Interview : Manu Le Malin

Avec le deuxième volume de ses aventures bioméchaniques, le Dj hardcore français le plus titré à
l'étranger apporte la preuve tangible de l'évolution du mouvement vers une maturité musicale toujours plus fréquentable.









Surprise : il ne faut pas moins de 9 titres pour retrouver la veine brouillonne et bruyante du premier Biomechanik, mixé il y a plus de trois ans par les mêmes doigts d'expert. Comme si Manu le Malin s'était assagi, avait pris le temps de la réflexion avant de livrer un mix plus mental que brutal, même si la fin du CD mixé le voit renouer avec la hargne de ses débuts. Alors, simple parenthèse ou véritable mutation ?

"Il y a presque trois ans entre Biomechanik 1 et 2 et je crois que les deux volumes n'ont pas grand-chose en commun. Sur B2, j'ai mis beaucoup de vieux titres comme un clin d'oeil nostalgique au son que j'affectionne le plus, le son rave : PCP, Mescalinum United, Panacea. 9 mois auront été nécessaires pour faire la sélection, et je pense que ce deuxième volume est beaucoup plus travaillé. En tout cas, j'en suis beaucoup plus fier."

Il y a de quoi puisqu'à côté d'un impeccable mix de 27 titres, on trouve un CD2 non mixé, centré sur les nouvelles productions du clan Bloc 46, des titres qui dormaient dans des tiroirs depuis deux ans et qui prouvent une variété d'inspiration nouvelle, alimentant les conjectures sur un premier véritable album du Malin en personne.

"Je ne vois pas l'intérêt d'un troisième Biomechanik.

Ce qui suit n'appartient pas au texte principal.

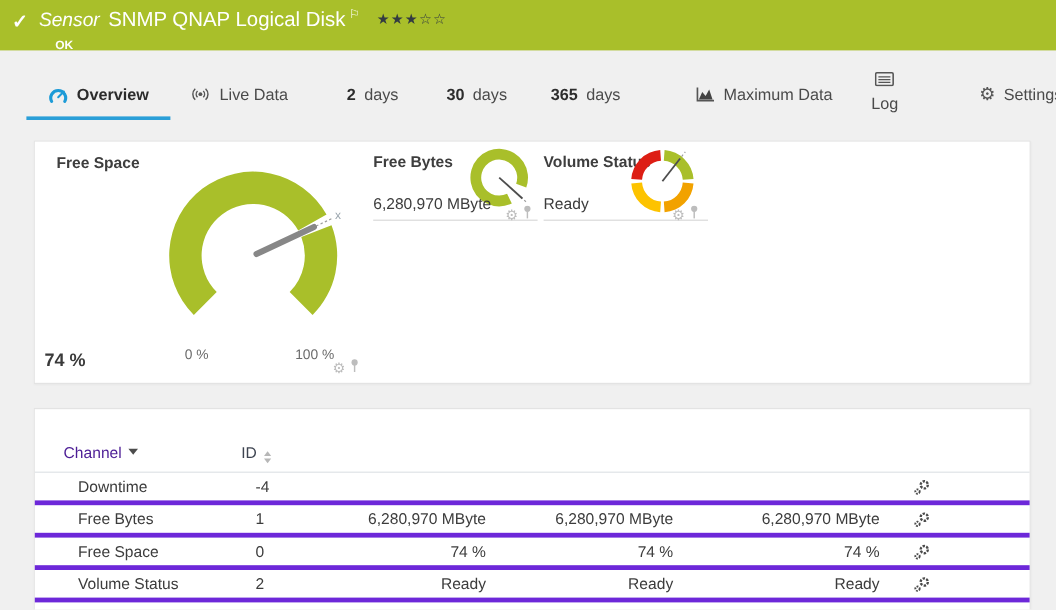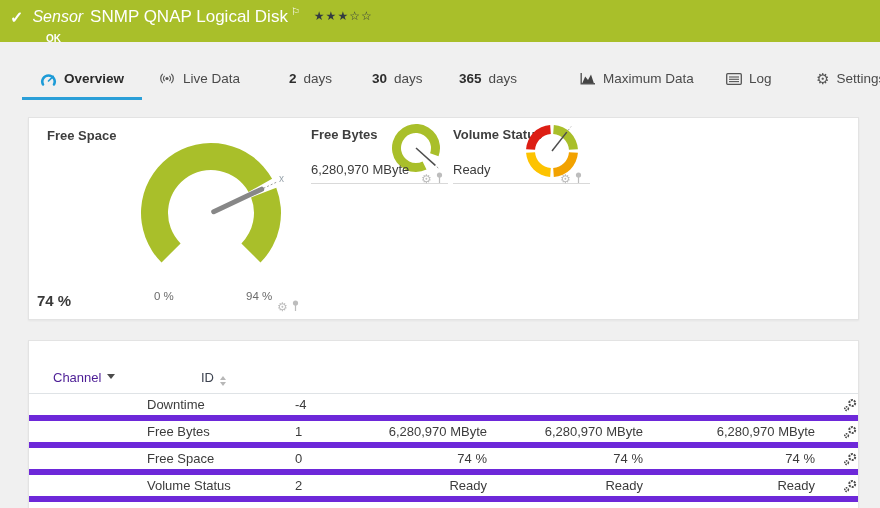--- a/index.html
+++ b/index.html
@@ -118,7 +118,7 @@
       </span>
       <span>Maximum Data</span>
     </div>
-    <div class="tab" style="left:726px;">
+    <div class="tab" style="left:726px;flex-direction:column;">
       <span class="ticon">
         <svg width="16" height="12" viewBox="0 0 16 12">
           <rect x="0.7" y="0.7" width="14.6" height="10.6" rx="1" fill="none" stroke="#555" stroke-width="1.3"></rect>

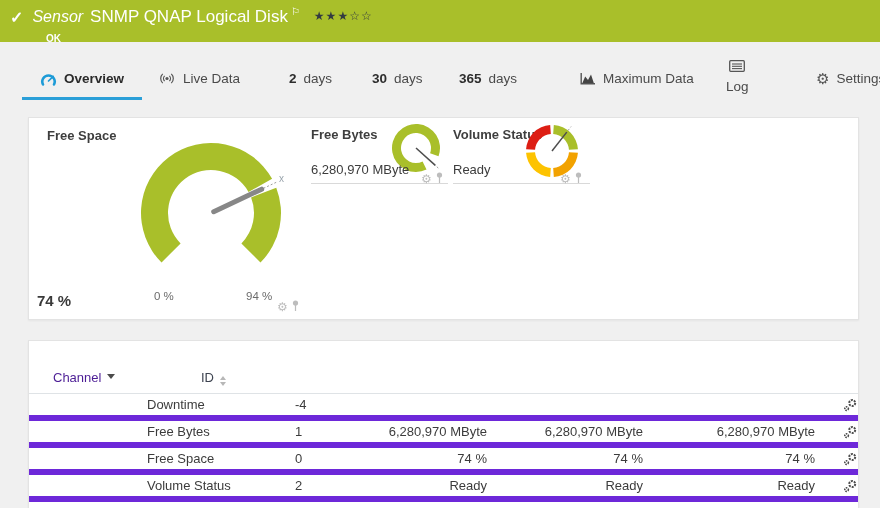--- a/index.html
+++ b/index.html
@@ -148,7 +148,7 @@
     </svg>
     <div class="bigval">74 %</div>
     <div class="axislabel" style="left:125px;">0 %</div>
-    <div class="axislabel" style="left:217px;">94 %</div>
+    <div class="axislabel" style="left:217px;">100 %</div>
     <div class="ctrls" style="left:248px; top:180px;">
       <span class="gearglyph">⚙</span>
       <span>

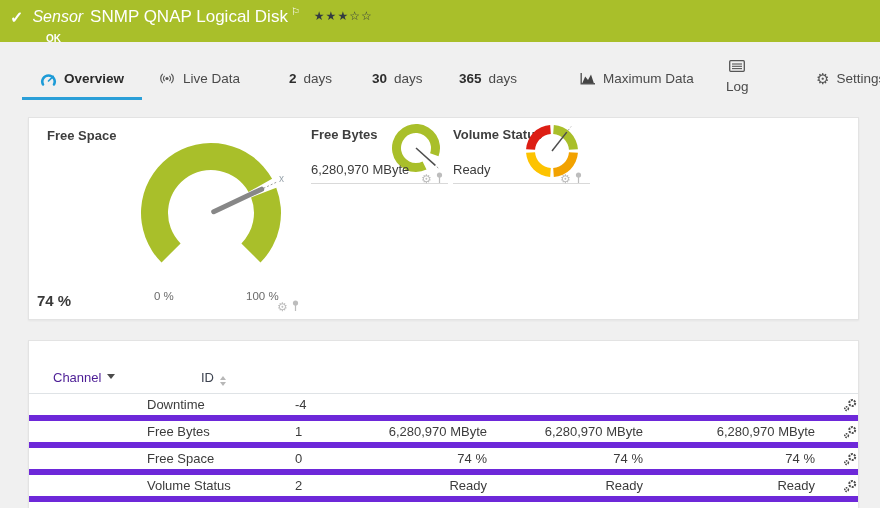--- a/index.html
+++ b/index.html
@@ -45,7 +45,7 @@
   .thead { display:flex; align-items:center; height:33px; padding-left:24px;
     border-bottom:1px solid #dfe3e6; font-size:13px; }
   .trow { display:flex; align-items:center; height:27px; padding-left:36px;
-    border-bottom:6px solid #6d28d9; font-size:13px; color:#3c3c3c;justify-content:flex-end; }
+    border-bottom:4px solid #6d28d9; font-size:13px; color:#3c3c3c; }
   .c-ch { width:148px; text-align:left; }
   .c-id { width:50px;  text-align:left; }
   .c-lv { width:142px; text-align:right; }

Par contre, je crois être enfin prêt pour le format album même si je n'ai encore aucun morceau d'avance. Ce qui est sûr c'est qu'il y aura des trucs drum'n'bass, ambient, techno. Ça fait déjà un bout de temps que je me bats contre la surenchère de bpm. Question de feeling artistique, mais aussi pour des raisons techniques : pour rentrer dans les détails, je bosse sur Cubase qui s'arrête à 250 bpm. Ceux qui travaillent sur Amiga ou PC n'ont aucune limite. Du coup, je me suis fait casser pendant des années par la scène hardcore à cause de mon son lent, dark, midtempo."

Les clivages n'ont donc cessé de s'accentuer. La scène hardcore s'est énormément fragmentée et le torchon brûle parfois entre le public des free, le clan gabber et ceux qui vont en rave.

"Le cocon est de plus en plus large, reconnaît Manu. Mais, à l'image de ce qui s'est passé sur la Technoparade où tous les sons, tous les publics étaient mélangés, on a tous davantage tendance à se replier sur nos racines pour ne pas donner de raisons de se réjouir à nos détracteurs. Pour ma part, je retourne vachement en free, je reparle à des mecs qui ne venaient plus me chercher parce qu'ils pensaient que j'étais devenu intouchable."

On revient progressivement à des valeurs de rassemblement tout en tirant la production vers des choses plus pointues. C'est le pari que nous devons tenir dans les mois qui viennent, toute la petite équipe autour de Bloc 46, Micropoint, Hô, ou Olive sur Marseille : gérer l'engouement d'une scène arrivée à maturité en essayant d'élargir la production hardcore vers des choses plus musicales.